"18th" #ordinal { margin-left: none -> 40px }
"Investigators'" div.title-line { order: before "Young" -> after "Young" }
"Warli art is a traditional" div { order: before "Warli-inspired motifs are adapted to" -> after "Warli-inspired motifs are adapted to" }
···
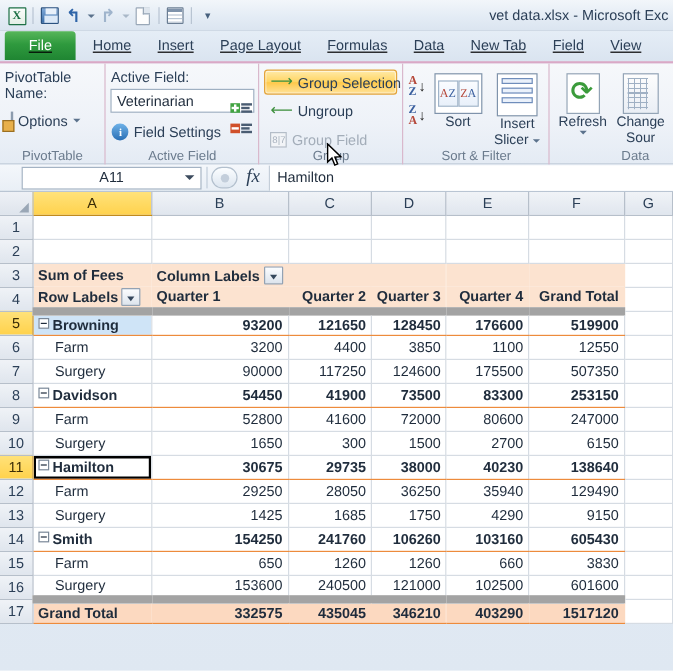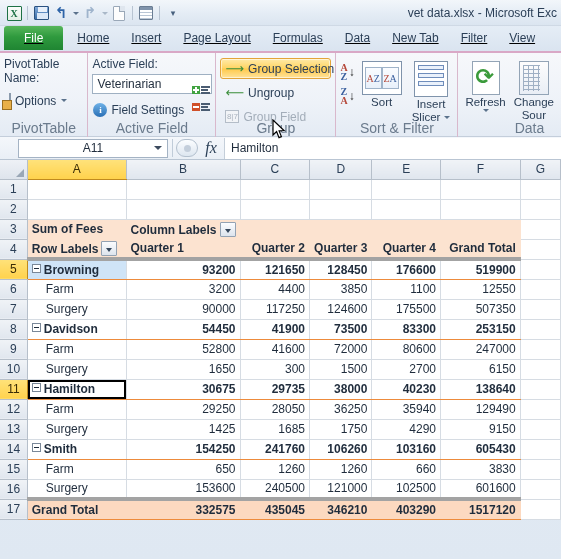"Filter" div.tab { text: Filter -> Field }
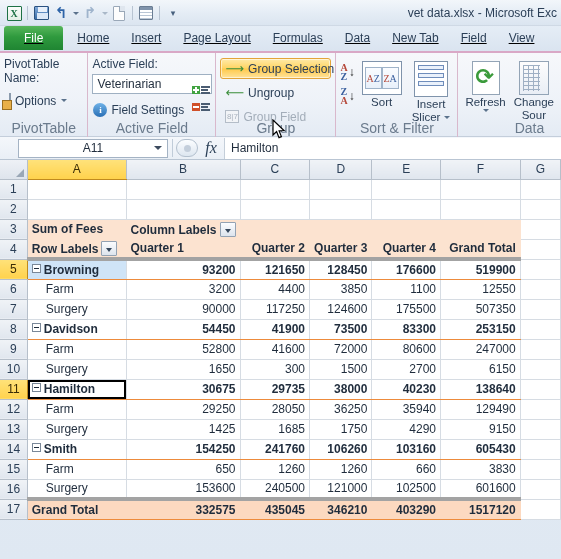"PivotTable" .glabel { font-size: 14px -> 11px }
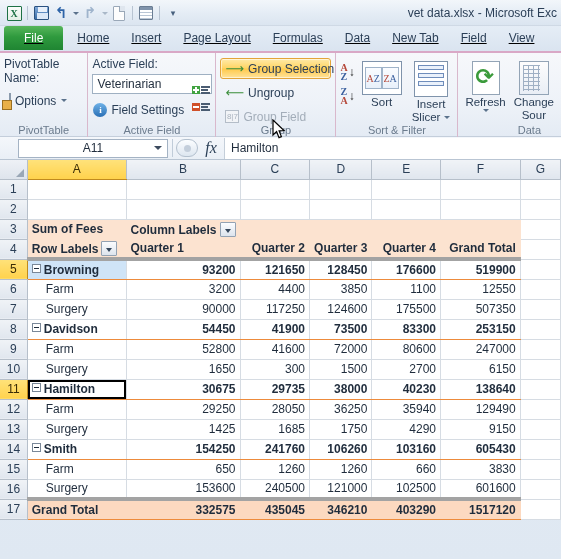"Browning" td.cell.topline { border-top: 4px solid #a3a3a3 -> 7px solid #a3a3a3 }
···
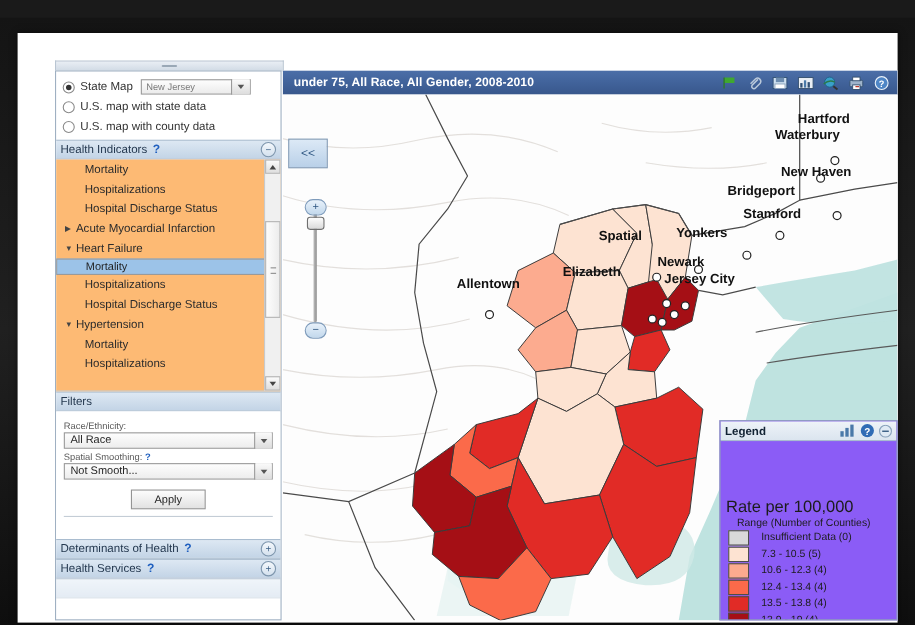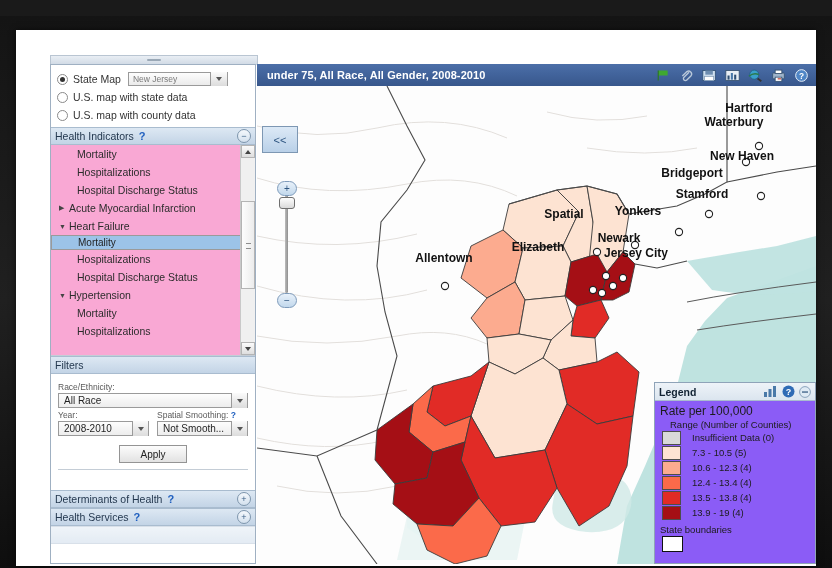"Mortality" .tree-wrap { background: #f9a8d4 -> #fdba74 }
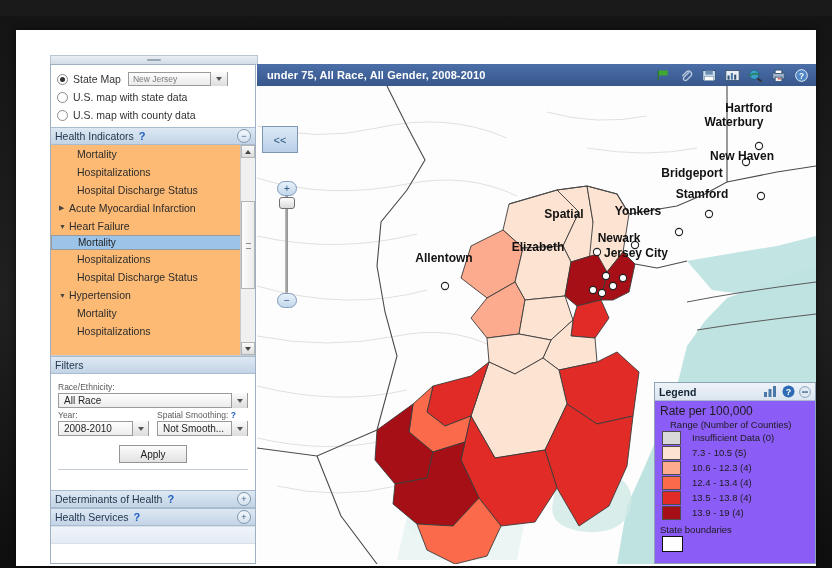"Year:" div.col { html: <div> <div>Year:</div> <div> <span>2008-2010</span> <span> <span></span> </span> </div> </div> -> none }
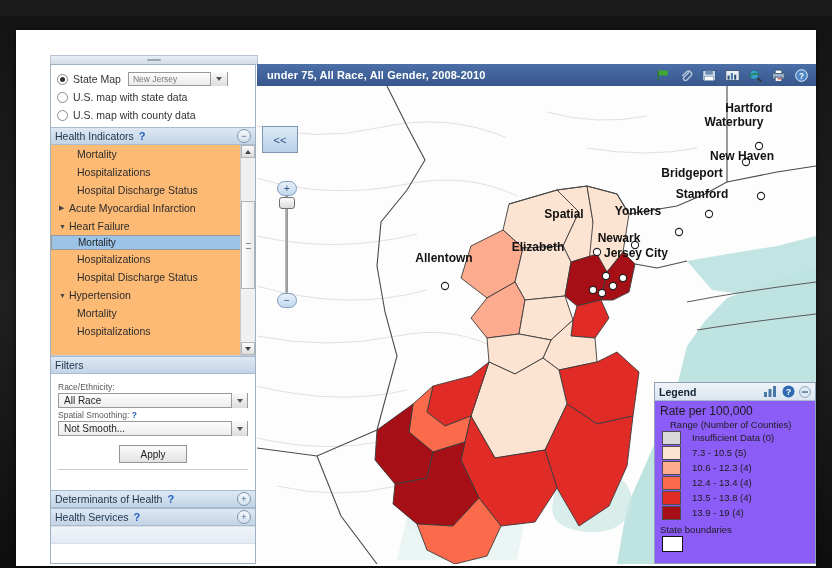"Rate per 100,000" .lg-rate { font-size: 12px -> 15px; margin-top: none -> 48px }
···
● Requirement: Filter the records down to the lines containing the word "after", and copy those.

● Written response:
"Investigators'" div.title-line { order: before "Young" -> after "Young" }
"Warli art is a traditional" div { order: before "Warli-inspired motifs are adapted to" -> after "Warli-inspired motifs are adapted to" }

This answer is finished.